3. Backtesting results vs Demo testing (which is more reliable?)
Personally, I trust Demo testing results more than any backtesting tools. Even when I got an excellent backtesting results, it still leave me with questions whether it can still be profitable in demo/live. With demo testing, there is no room for doubt, I know I can replicate the success from Demo to live and hence, I trust and rely on my demo statistic to assist me in my portfolio selection.
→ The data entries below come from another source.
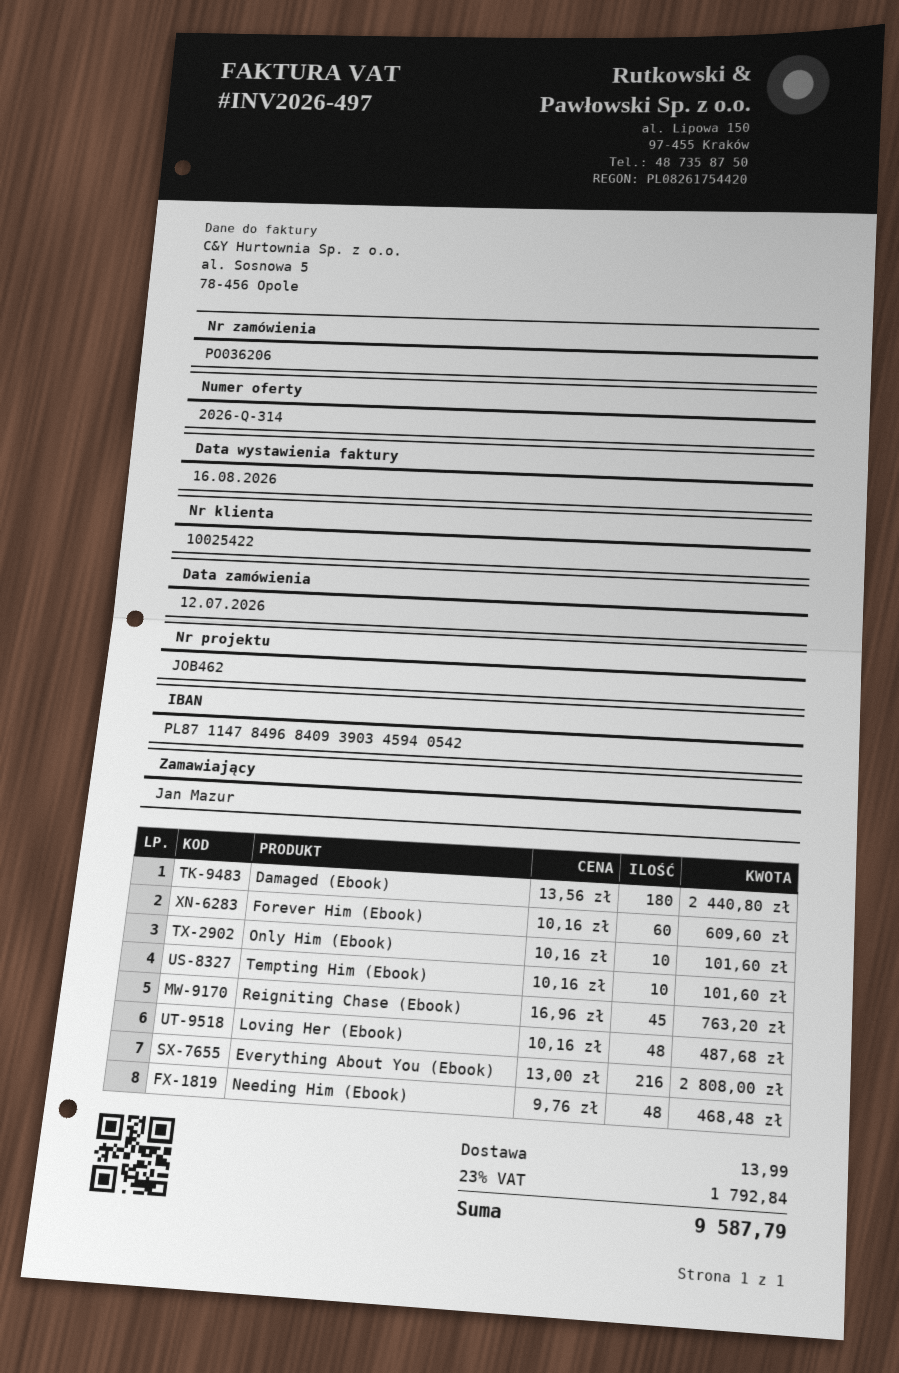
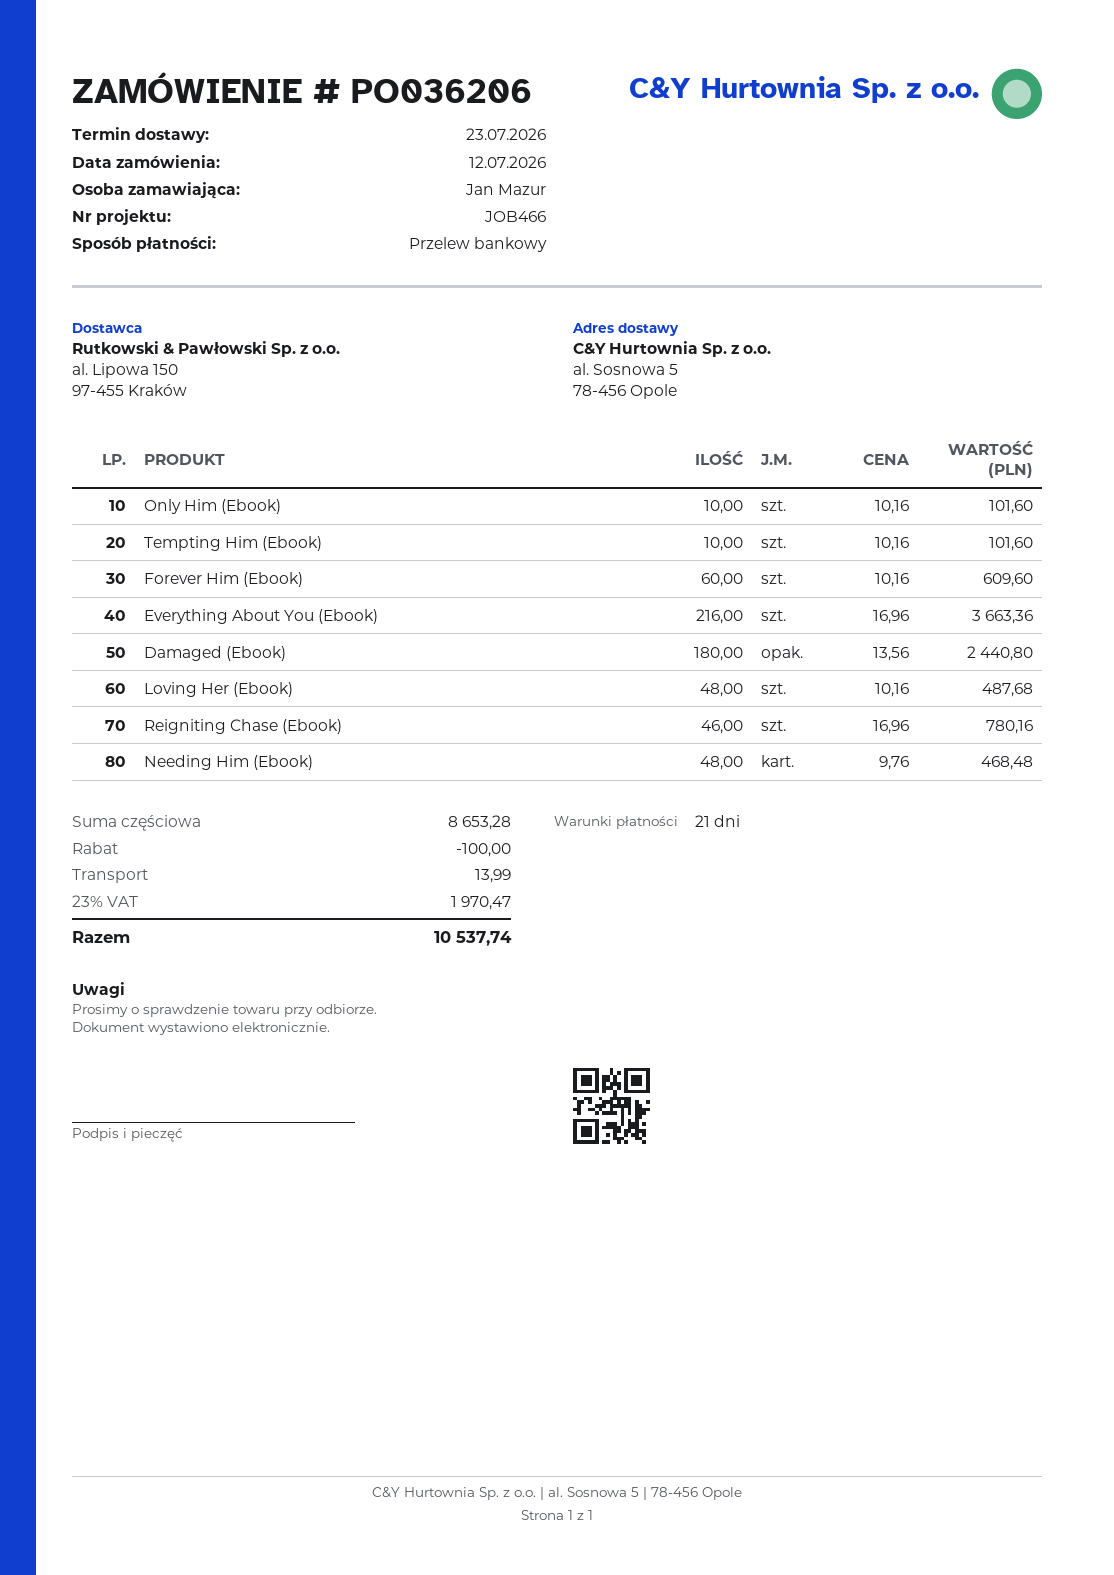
reference: JOB462 -> JOB466
Reigniting Chase (Ebook): 45 x 16.96 = 763.20 -> 46 x 16.96 = 780.16
Everything About You (Ebook): 216 x 13.00 = 2808.00 -> 216 x 16.96 = 3663.36
discount: none -> 100.00
tax: 23% = 1792.84 -> 23% = 1970.47
total: 9587.79 -> 10537.74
Lastly, as I mentioned before, even if you have a backtest results, you still won't know what types of EA you have (especially if you depend on FSB to search for you) and you won't know how the EA behave in different market situations. Thus, these are extra vital information you can get from demo testing. For example, when I know that my Ea will lose about $3000 during ranging, do I panic and stop the trading. No, cos since I know how my EA behave, I know that my EA is capable of earning back what it loss 2x or 3x more. A lot of people panic when their EA lose money and they shut it down prematurely cos they haven't observe their EA enough to have confidence in their EA, all they understand of their EA is just those backtesting statistic.
It is very important to understand how your EA behave so that you can have confidence whether to keep your EA running during those times when it is losing money. That's part of the psychology of trading with EA, do you ultimately trust your EA? And such trust often can only be built over time when you observe your EA's performance in a demo account, not just by staring at the statistical numbers.
4. Does MM really a good filter for robust EA?
I agree with Steve's analogy comparing different markets as different language. However, for EA, despite different markets, their language is still the same (calculation using those indicators formula to determine a rule is true/false.
So it's not so much about speaking in different language but I think it's more apt to use Dance as the analogy. Each market has their own unique rhythm/pattern/flow/tempo. Each has different ranging gaps/channels etc and hence to expect a Jazz dancer to excel well in a tango dance, it would be "off sync", not that the Jazz dancer can't tango, given his natural talent/EA's fundamental theory, he may pass off with a good dance but not an excellent one.
Thus I personally don't agree using MM at all to "train" my EA. You ended with "Jack of all trades, master of none"
Theoretically speaking, the trading concepts are applicable to all markets. I use my same trading concept in all different markets, it is sound and hence it is robust. However to work out the fine details of creating an EA for a particular market, one still need to use that particular market's data set to "understand" what are the reason and rhyme for that EA to click with the market. Different markets have different ranging duration, different Breakout heights, different government interventions/fundamentals issues...these are times, when technical analysis take on a passenger seat while the fundamental are driving the markets trends (as we have often observe for the past couple months).
During such fundamental market interventions, a lot of EA will fail especially when it uses laggy indicators/parameters because it would have created many "false" signals (which otherwise are real but because of government interventions, the technical or the normal peak and trough didn't complete it's full cycle, changed "prematurely").
In Summary....
Yes, I believe it is good to train our EA with synthetic EA but we don't have to subject it to MM and like what Footon said, ultimately, whatever method it is, the one that helps you yield the best and consistent results is the one most ideal (be it backtesting or demo). The key is "are you able to repeat your success"?, if you can, you have found an excellent workflow to replicate your success.